I didn't and don't agree with Menzies Campbell a lot. However, you can still feel for someone facing the sad fate of a political career ending not just in failure but in humiliation.

The closest comparison I can see is Iain Duncan Smith. Both of them fell as quiet men who just couldn't make it as leaders in the brash game of modern politics. That could be a reason to be optimistic for Menzies personally: It would be impressive if he can engineer a similar renaissance as a powerful advancer of a particular cause.

A lot of people are talking about his age. I don't think it was his age itself that did it. Michael Howard never faced the same ridicule and would not today (watch him arguing on TV) despite them both having been born in 1941. The problem was the same one faced by IDS. He just didn't have the charisma to lead. People will rationalise that charisma in many ways: Menzies it too old, IDS was too bald. Neither flaw was really the fatal one.

2 comments:

Mountjoy said...

I agree, but basically the Lib Dem vote was squeezed by David Cameron and Gordon Brown. The ageism being stirred up by the media is awful, and in time the Lib Dems would probably have recovered to some extent (especially with Labour in disarray at the moment).

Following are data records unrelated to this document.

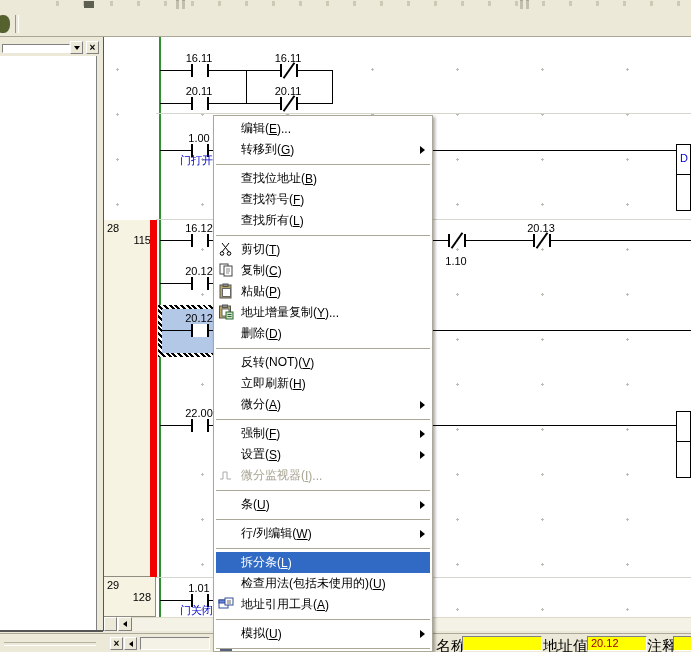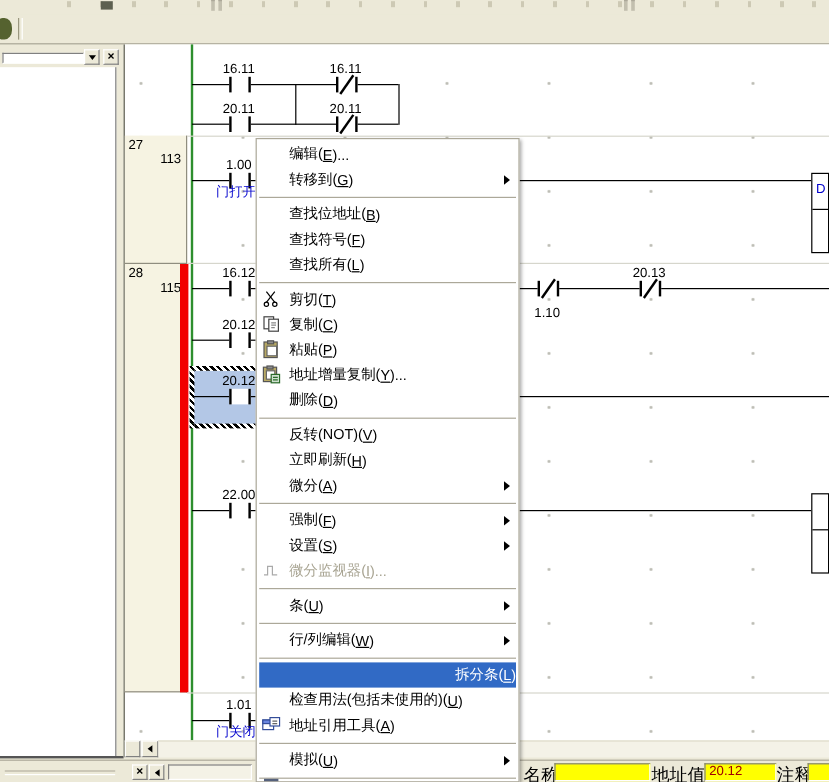"27" div.rcell { html: <div> <span>27</span> <span>113</span> </div> -> none }
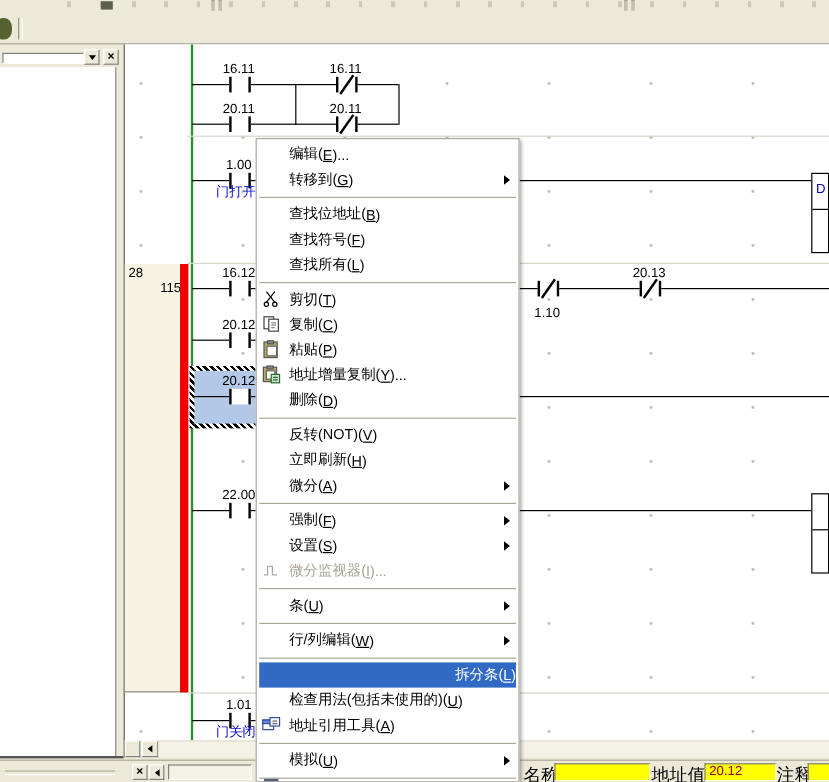"拆分条(" .mi.hl { justify-content: flex-end -> none }
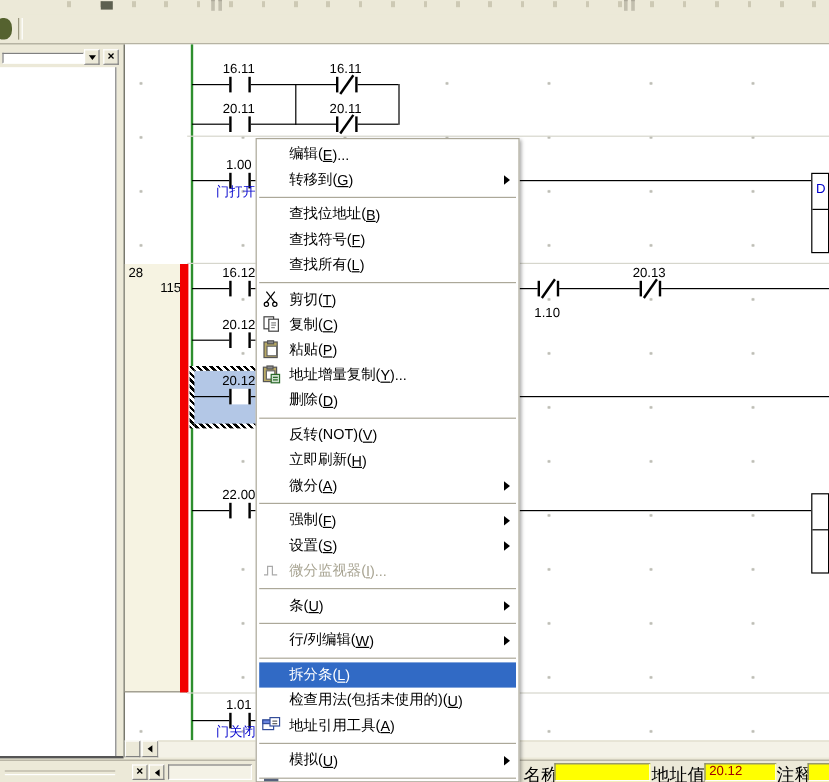"29" div.rcell { html: none -> <div> <span>29</span> <span>128</span> </div> }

What happens if a poll taken this week shows Labour down by another 3 or 4 percentage points and the Lib Dems up by the same amount???

William Gruff said...

I'm not a Conservative supporter and I heartily dislike Michael Howard but he is undeniably one of the finest performers in the house; he used to bat Straw all over the place and could, I am sure, easily reduce Brown to stuttering impotence, if not actual tears.